“Learning Cooperative Visual Dialog Agents With Deep Reinforcement Learning”, Abhishek Das, Satwik Kottur, JosĂ© M. F. Moura, Stefan Lee, Dhruv Batra2017-03-20 (, , )⁠:

We introduce the first goal-driven training for visual question answering and dialog agents. Specifically, we pose a cooperative ‘image guessing’ game between two agents—Qbot and Abot—who communicate in natural language dialog so that Qbot can select an unseen image from a lineup of images. We use deep reinforcement learning (RL) to learn the policies of these agents end-to-end—from pixels to multi-agent multi-round dialog to game reward.

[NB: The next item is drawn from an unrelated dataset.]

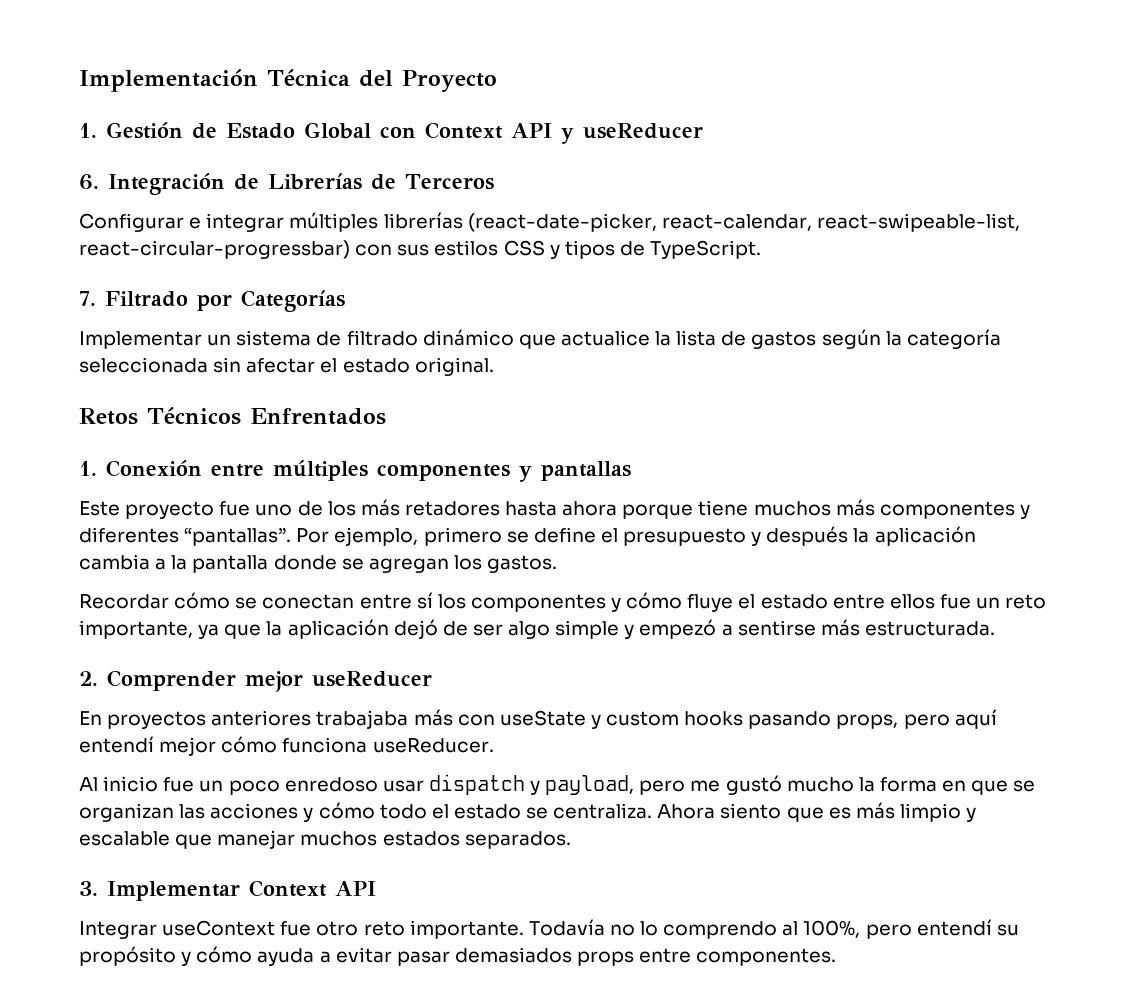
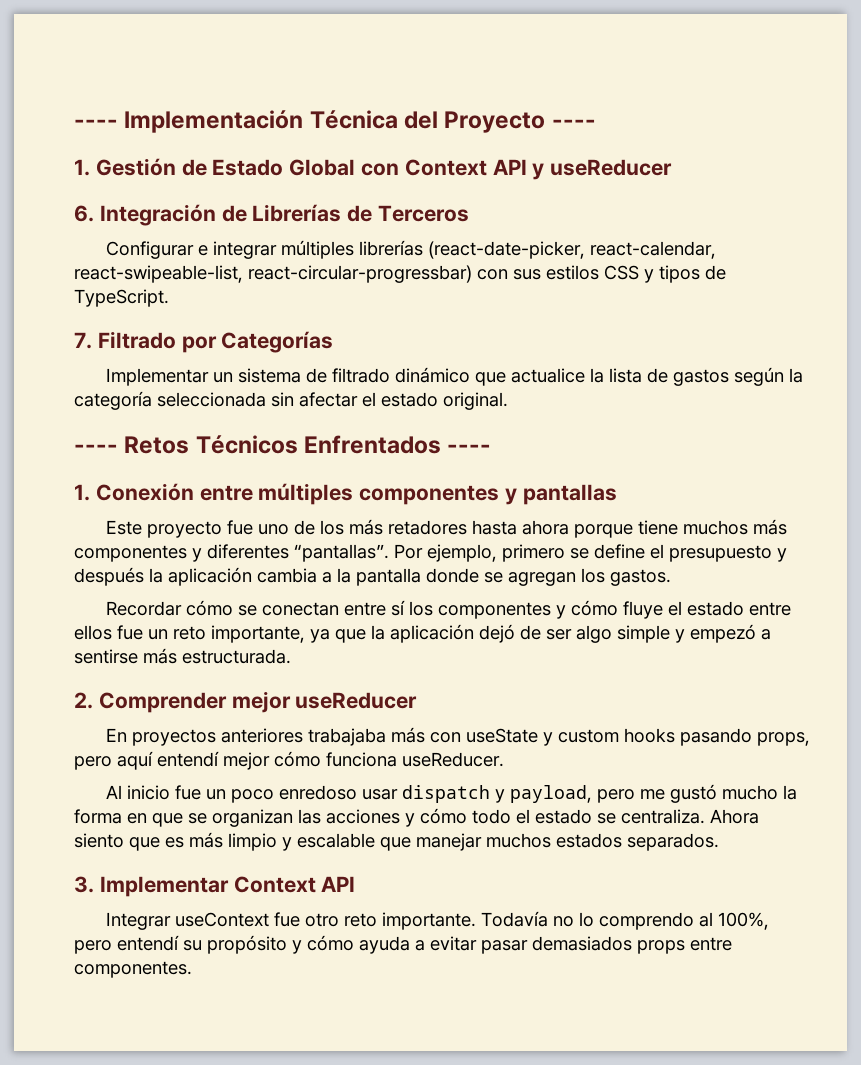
- Implementación Técnica del Proyecto
+ ---- Implementación Técnica del Proyecto ----
- Retos Técnicos Enfrentados
+ ---- Retos Técnicos Enfrentados ----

We demonstrate two experimental results.

First, as a ’sanity check’ demonstration of pure RL (from scratch), we show results on a synthetic world, where the agents communicate in ungrounded vocabulary, i.e., symbols with no pre-specified meanings (X, Y, Z).

We find that two bots invent their own communication protocol and start using certain symbols to ask/answer about certain visual attributes (shape/color/style). Thus, we demonstrate the emergence of grounded language and communication among ’visual’ dialog agents with no human supervision.

Second, we conduct large-scale real-image experiments on the VisDial dataset, where we pretrain with supervised dialog data and show that the RL ’fine-tuned’ agents outperform SL agents.

Interestingly, the RL Qbot learns to ask questions that Abot is good at, ultimately resulting in more informative dialog and a better team.